One of the simplest examples of innocent cherry picking I see is the phenomenon of focusing on the positive and ignoring the negative. It’s very common for people to fixate on the positive promises of scripture (How will God save me, bless me, help me, protect me, and grant my prayer requests) while ignoring the negative statements of scripture (How am I obligated to obey God, how will God discipline me, and how will I suffer and die in service to God). This mindset occurs in part because preachers and evangelists sell people on all the rewards of believing Jesus. But, the mindset also plays to people’s natural gravitation towards receiving pleasure and avoiding pain.

Innocently cherry picking the positive promises of scripture causes people to overlook truths such as:

1. Discipline begins with us. God will strike us first, to make correction, before He punishes the wicked. And, discipline is actually a good thing that we should want and accept.

2. We are repeatedly told we will suffer and die in His service at the hands of the wicked. Following Messiah is not a cake-walk, and he didn’t promise a life of prosperity and ease.

3. We are still subject to the curse of sin and death. We will labor and toil all the days of our lives. We will face mortality. We are not exempt from the sufferings of the fallen world we live in.

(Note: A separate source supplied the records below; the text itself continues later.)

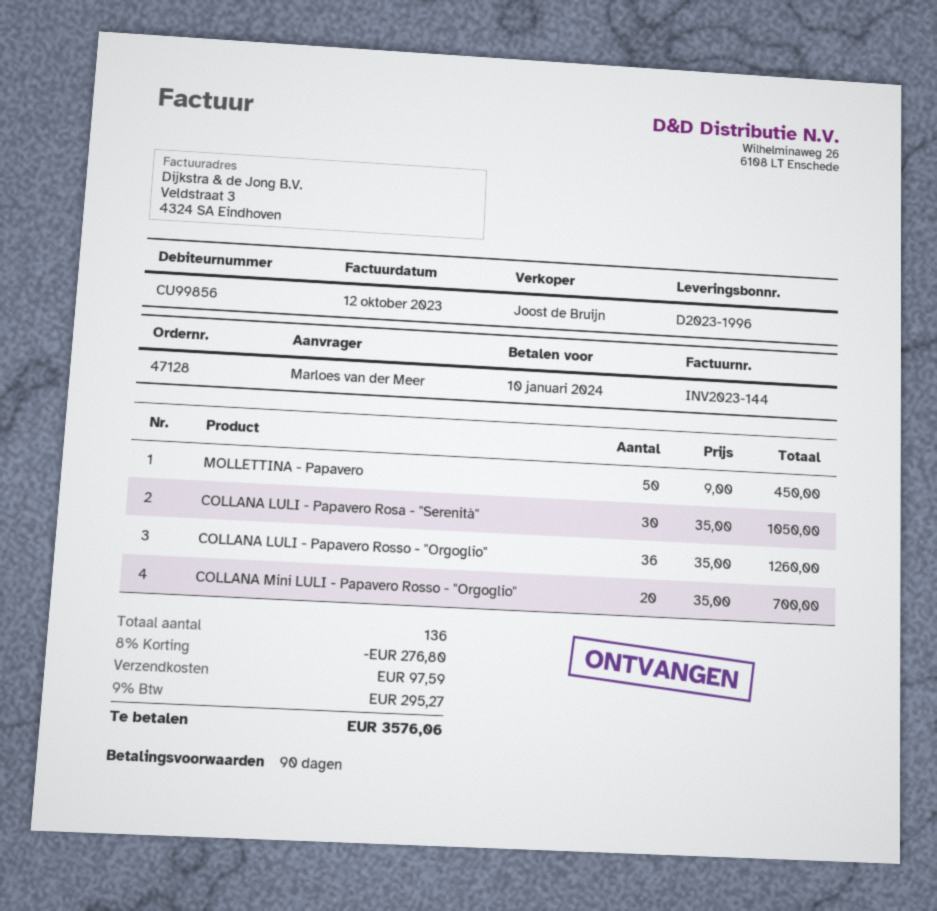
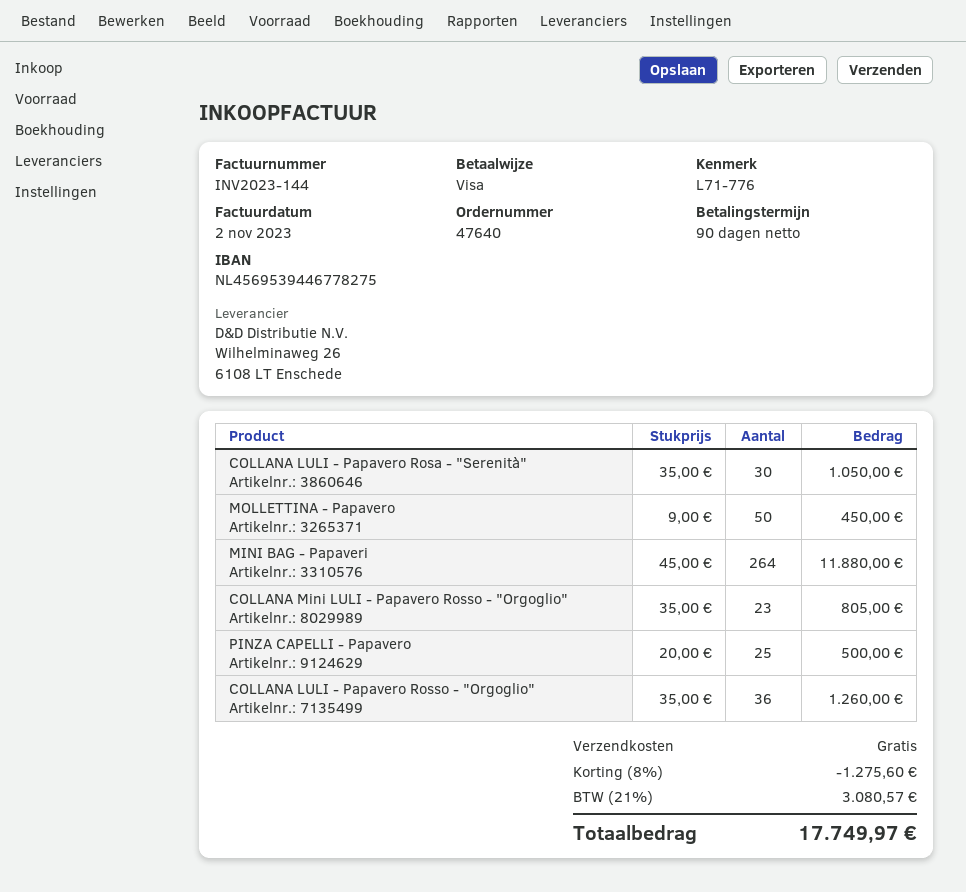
order number: 47128 -> 47640
invoice date: 2023-10-12 -> 2023-11-02
COLLANA Mini LULI - Papavero Rosso - "Orgoglio": 20 x 35.00 = 700.00 -> 23 x 35.00 = 805.00
MINI BAG - Papaveri: none -> 264 x 45.00 = 11880.00
PINZA CAPELLI - Papavero: none -> 25 x 20.00 = 500.00
discount: 8% = 276.80 -> 8% = 1275.60
shipping: 97.59 -> 0.00
tax: 9% = 295.27 -> 21% = 3080.57
total: 3576.06 -> 17749.97

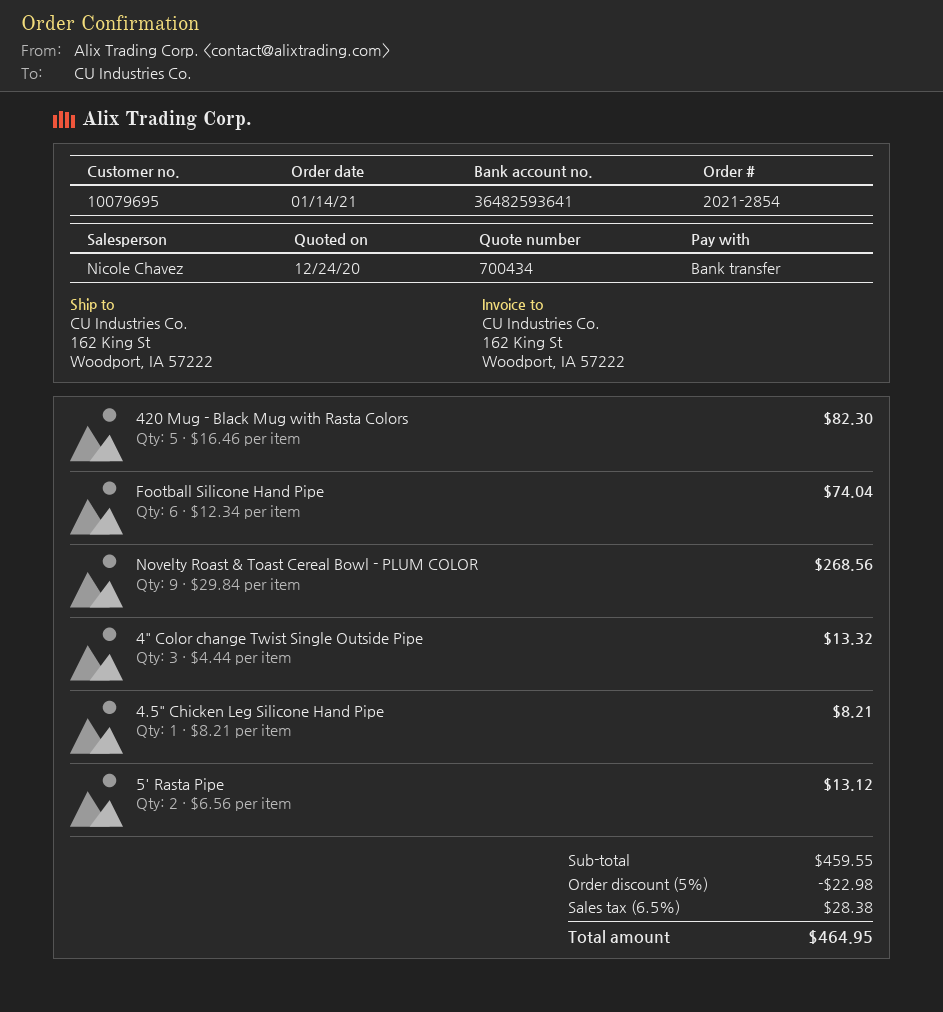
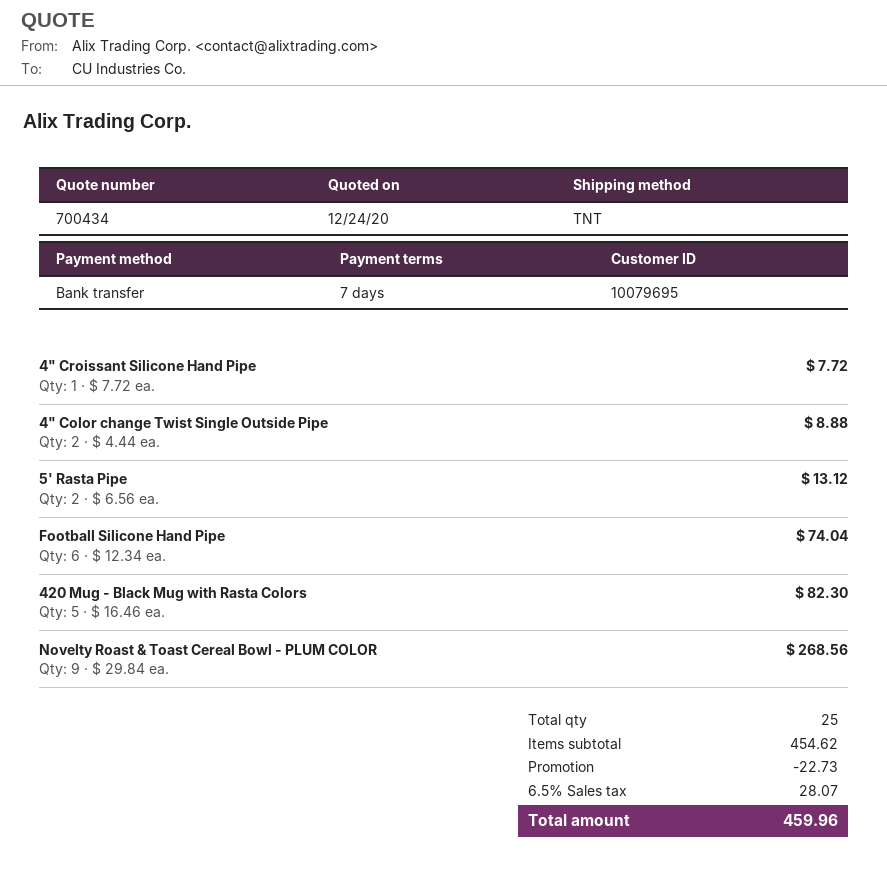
4" Color change Twist Single Outside Pipe: 3 x 4.44 = 13.32 -> 2 x 4.44 = 8.88
4.5" Chicken Leg Silicone Hand Pipe: 1 x 8.21 = 8.21 -> none
4" Croissant Silicone Hand Pipe: none -> 1 x 7.72 = 7.72
subtotal: 459.55 -> 454.62
discount: 22.98 -> 22.73
tax: 6.5% = 28.38 -> 6.5% = 28.07
total: 464.95 -> 459.96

4. God denies prayers that are selfish, self-serving, and contrary to His will. He is not our genie in a bottle; and, the purpose of prayer is not merely to ask God to give us stuff and do stuff for us.

See the Whole Orchard

To become mature believers with advanced understanding of God’s word, we must approach the Bible with a genuine intent to learn and understand its teachings. So long as we approach the Bible with an intent to affirm our existing beliefs and ignore or rationalize-away the parts we don’t want to believe and obey…we will continue to be the proverbial milk-fed infants who never grow up. If our goal is to be right and win, we are not sincerely seeking truth in service to God.